RECORDS SUPPLIED:

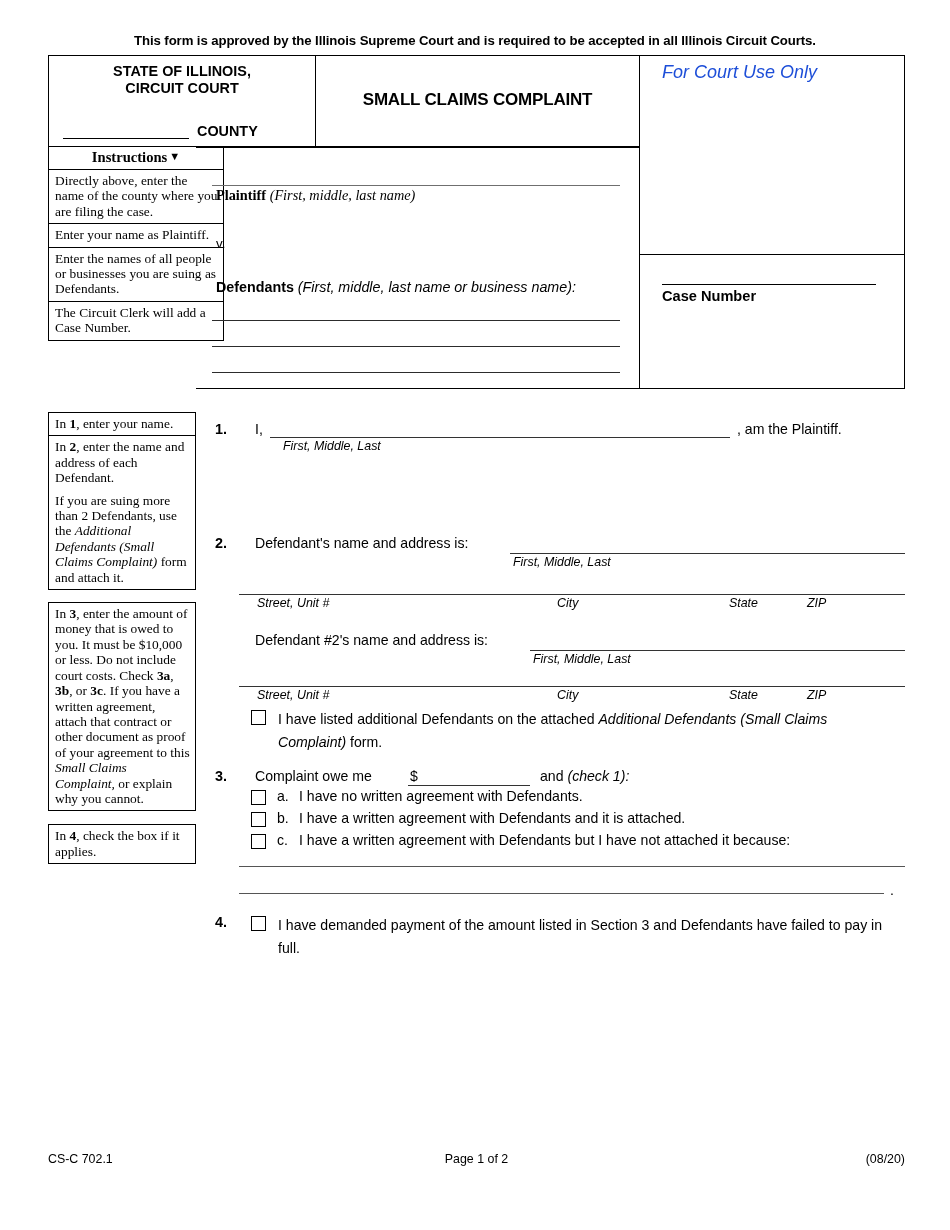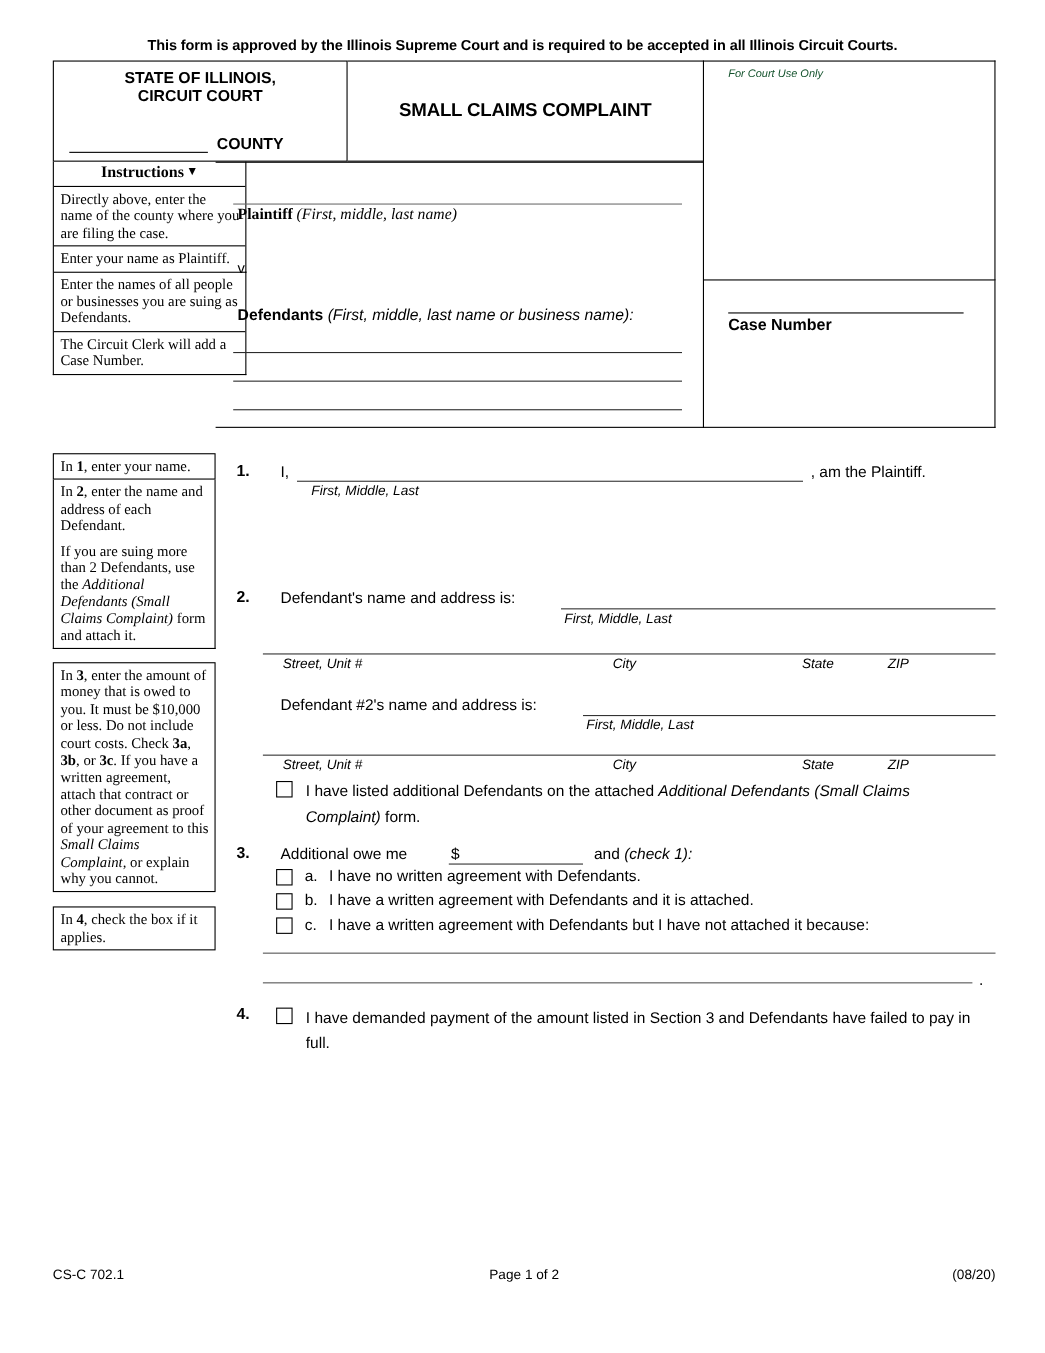--- a/index.html
+++ b/index.html
@@ -95,22 +95,22 @@
     letter-spacing: -0.2px;
   }
 
   
   .cap-court {
     left: 592px; top: 0; width: 265px; height: 200px;
     border-left: none;
   }
   .cap-court .fc {
     font-style: italic;
-    font-size: 10px;
-    color: #14532d;
+    font-size: 18px;
+    color: #1d4ed8;
     padding: 6px 0 0 22px;
   }
 
   
   .cap-case {
     left: 592px; top: 200px; width: 265px; height: 134px;
     border-left: none;
     border-top: none;
   }
   .case-inner {
@@ -490,21 +490,21 @@
         <span class="a-state">State</span>
         <span class="a-zip">ZIP</span>
       </div>
       <div class="cb-row">
         <span class="cbox"></span><span class="cb-txt"><span>I have listed additional Defendants on the attached </span><i>Additional Defendants (Small Claims Complaint)</i><span> form.</span></span>
       </div>
     </div>
 
     <div class="sec3">
       <div class="num" style="left:0; top:6px;">3.</div>
-      <div class="s3-lbl">Additional owe me</div>
+      <div class="s3-lbl">Complaint owe me</div>
       <div class="s3-dollar">$</div>
       <div class="s3-rule"></div>
       <div class="s3-and"><span>and</span> <i>(check 1):</i></div>
 
       <div class="opt opt-a">
         <span class="cbox"></span><span class="ol">a.</span><span class="ot">I have no written agreement with Defendants.</span>
       </div>
       <div class="opt opt-b">
         <span class="cbox"></span><span class="ol">b.</span><span class="ot">I have a written agreement with Defendants and it is attached.</span>
       </div>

EXERCISE OBJECTIVE: All of the data above needs to be given again exactly. Leave out each image.

EXERCISE RESULT:
--- a/index.html
+++ b/index.html
@@ -95,22 +95,22 @@
     letter-spacing: -0.2px;
   }
 
   
   .cap-court {
     left: 592px; top: 0; width: 265px; height: 200px;
     border-left: none;
   }
   .cap-court .fc {
     font-style: italic;
-    font-size: 10px;
-    color: #14532d;
+    font-size: 18px;
+    color: #1d4ed8;
     padding: 6px 0 0 22px;
   }
 
   
   .cap-case {
     left: 592px; top: 200px; width: 265px; height: 134px;
     border-left: none;
     border-top: none;
   }
   .case-inner {
@@ -490,21 +490,21 @@
         <span class="a-state">State</span>
         <span class="a-zip">ZIP</span>
       </div>
       <div class="cb-row">
         <span class="cbox"></span><span class="cb-txt"><span>I have listed additional Defendants on the attached </span><i>Additional Defendants (Small Claims Complaint)</i><span> form.</span></span>
       </div>
     </div>
 
     <div class="sec3">
       <div class="num" style="left:0; top:6px;">3.</div>
-      <div class="s3-lbl">Additional owe me</div>
+      <div class="s3-lbl">Complaint owe me</div>
       <div class="s3-dollar">$</div>
       <div class="s3-rule"></div>
       <div class="s3-and"><span>and</span> <i>(check 1):</i></div>
 
       <div class="opt opt-a">
         <span class="cbox"></span><span class="ol">a.</span><span class="ot">I have no written agreement with Defendants.</span>
       </div>
       <div class="opt opt-b">
         <span class="cbox"></span><span class="ol">b.</span><span class="ot">I have a written agreement with Defendants and it is attached.</span>
       </div>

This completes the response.